If you are one of those people who gravitate toward true crime stories and are intrigued by how criminals think and behave, then this career is one you should put on your short list. Keep in mind, though, that you will also need a strong sense of empathy, since you may be working with people whose actions are disturbing. This is just one of the things that makes forensic psychology such a challenging career.

Salary varies widely by experience, but payscale.com reports that mid-career level forensic scientists earn a median salary of $84,000, with salaries reaching as high as $128,000.

Healthcare Social Worker

Healthcare social workers counsel and advocate for families who need help paying for and dealing with acute, chronic, or terminal diseases. They may advise on other vital healthcare services, provide patient education and counseling services, and offer patients access to healthcare. Duties include analyzing a patient’s medical records and needs, advocating for patients, investigating child abuse claims, modifying treatment plans, and monitoring a client’s progress.

Three people sitting around a table with a laptop and clipboard

Why It’s Worth It

Becoming a healthcare social worker gives you a chance to work toward social justice. You will provide services for often neglected populations and develop strong relationships with people from diverse backgrounds.

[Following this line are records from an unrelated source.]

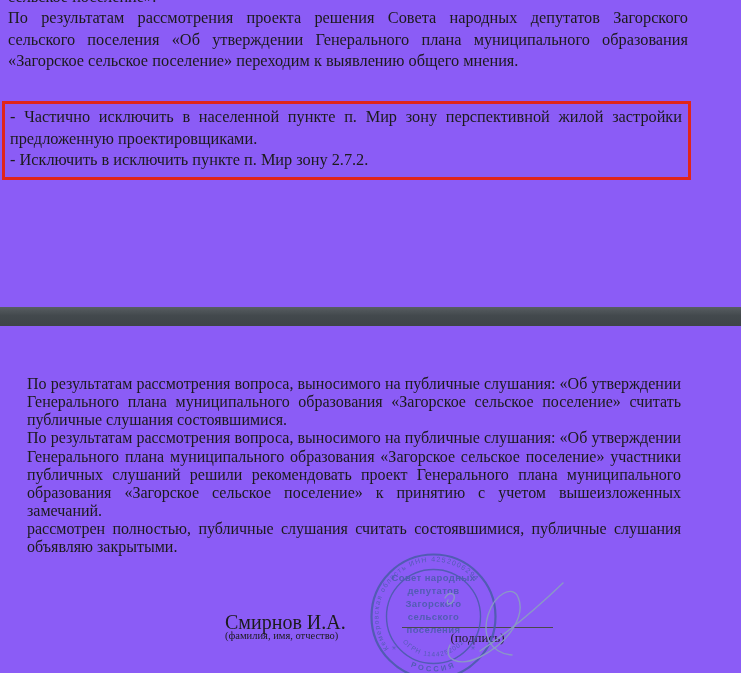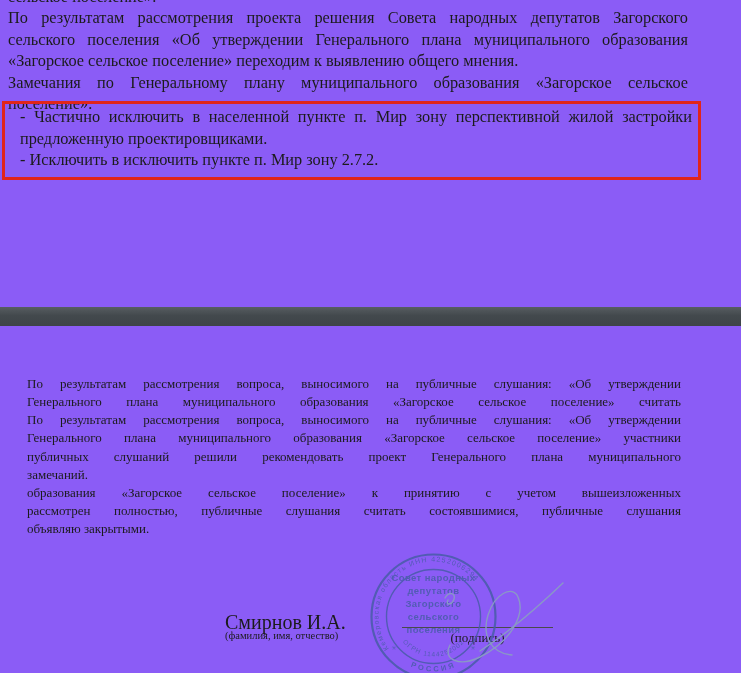--- a/index.html
+++ b/index.html
@@ -54,10 +54,6 @@
         <div class="jline">По результатам рассмотрения проекта решения Совета народных депутатов Загорского</div>
         <div class="jline">сельского поселения «Об утверждении Генерального плана муниципального образования</div>
         <div class="jline last">«Загорское сельское поселение»  переходим  к выявлению общего мнения.</div>
-      </div>
-    <div>
-        <div class="jline">Замечания по Генеральному плану муниципального образования «Загорское сельское</div>
-        <div class="jline last">поселение»:</div>
       </div>
   </div>
 

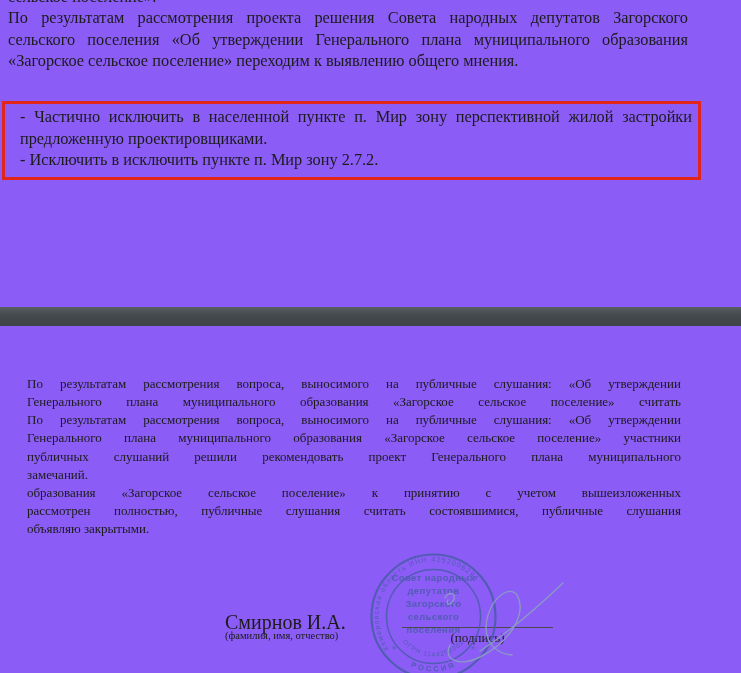--- a/index.html
+++ b/index.html
@@ -19,7 +19,7 @@
   #p1-box{
     left:2px;top:101px;width:672px;
     border:3px solid #e1251b;background:transparent;
-    padding:2px 6px 6px 15px;
+    padding:2px 6px 6px 5px;
     font-size:16.3px;line-height:21.5px;z-index:2;
   }
   

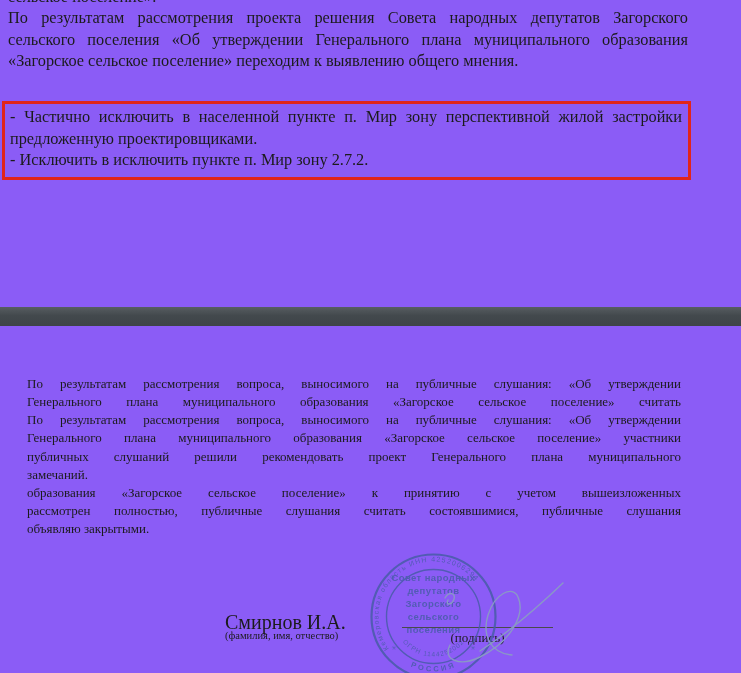--- a/index.html
+++ b/index.html
@@ -28,7 +28,7 @@
     background:linear-gradient(to bottom,#575d61,#43494d 45%,#3e4448);
   }
   
-  #p2-text{left:27px;top:375px;width:654px;font-size:13px;line-height:18.15px;}
+  #p2-text{left:27px;top:375px;width:654px;font-size:16px;line-height:18.15px;}
   #signoff-role{left:27px;top:610px;font-size:16.5px;}
   #signoff-name{left:225px;top:611px;font-size:20px;}
   #signoff-name-caption{left:225px;top:630px;font-size:10.5px;}

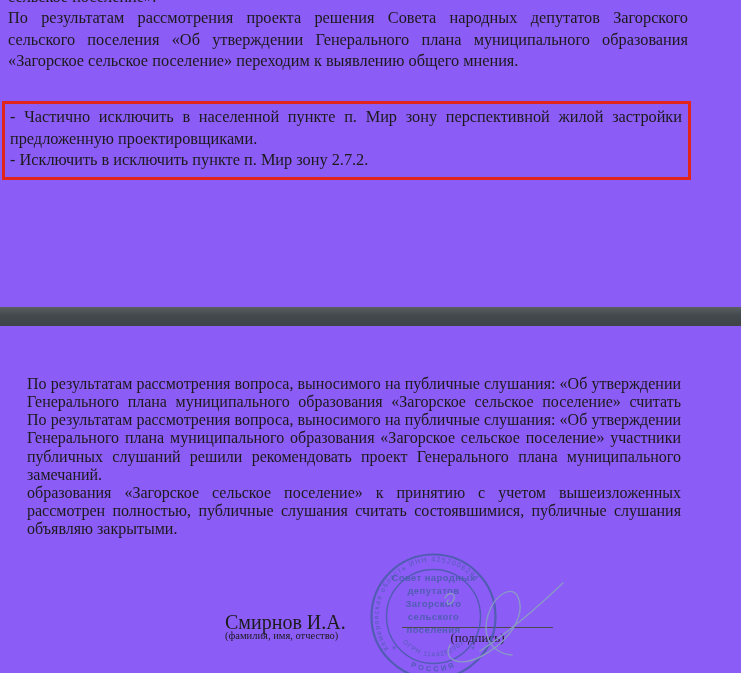--- a/index.html
+++ b/index.html
@@ -73,6 +73,7 @@
     <div>
         <div class="jline">По результатам рассмотрения вопроса, выносимого на публичные слушания: «Об утверждении</div>
         <div class="jline">Генерального плана муниципального образования «Загорское сельское поселение»  считать</div>
+        <div class="jline last">публичные слушания состоявшимися.</div>
       </div>
     <div>
         <div class="jline">По результатам рассмотрения вопроса, выносимого на публичные слушания: «Об утверждении</div>

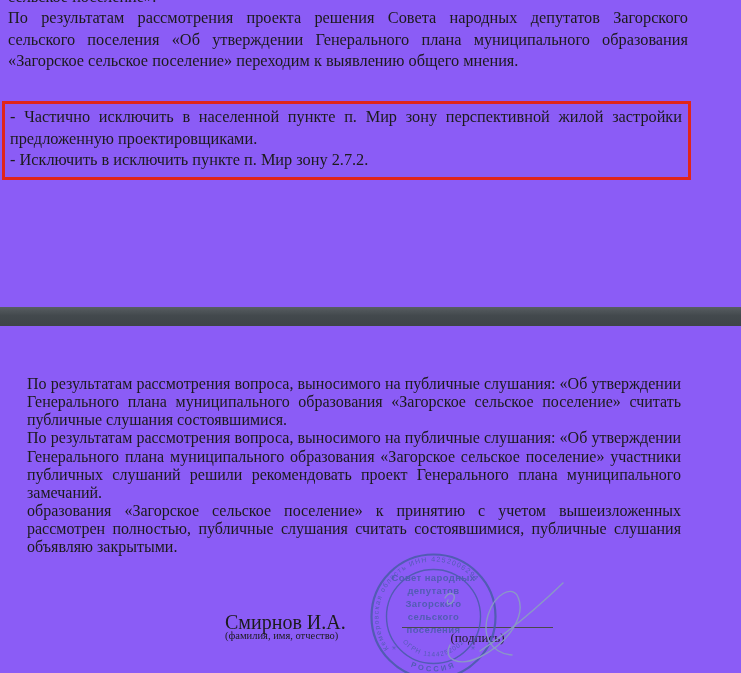--- a/index.html
+++ b/index.html
@@ -79,8 +79,8 @@
         <div class="jline">По результатам рассмотрения вопроса, выносимого на публичные слушания: «Об утверждении</div>
         <div class="jline">Генерального плана муниципального образования «Загорское сельское поселение»  участники</div>
         <div class="jline">публичных слушаний решили рекомендовать проект Генерального плана муниципального</div>
+        <div class="jline">образования «Загорское сельское поселение» к принятию с учетом вышеизложенных</div>
         <div class="jline last">замечаний.</div>
-        <div class="jline">образования «Загорское сельское поселение» к принятию с учетом вышеизложенных</div>
       </div>
     <div>
         <div class="jline">рассмотрен полностью, публичные слушания считать состоявшимися, публичные слушания</div>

You will typically only need to complete two years of post-graduate work in order to launch your career. And you will be in desperate need — job growth is a whopping 11%, with over 22,200 jobs openings expected by 2028.

Sports Psychologist

A sports psychologist is a licensed mental health professional who works with athletes of all types and ages. They help athletes control anxiety, boost their performance, and recover emotionally after an injury. Duties may include creating workshops for relaxation, counseling athletes, and enhancing performance through the use of visualization techniques.

Two men laughing while sitting on stadium bleachers

Why It’s Worth It

Combine your love of psychology and sports in this unique career. You will work hands-on with athletes of all kinds and all ages. In addition, your work might involve travel as you counsel athletes before and during competitions.

If you want to work with university athletes, you can earn $60,000 to $80,000 a year; In private practice, you may earn significantly more.



Unless otherwise noted, all statistics are taken from the Bureau of Labor Statistics (BLS) or Occupational Handbook. Reported salaries are as of May 2018; job growth refers to the time period 2018 to 2026.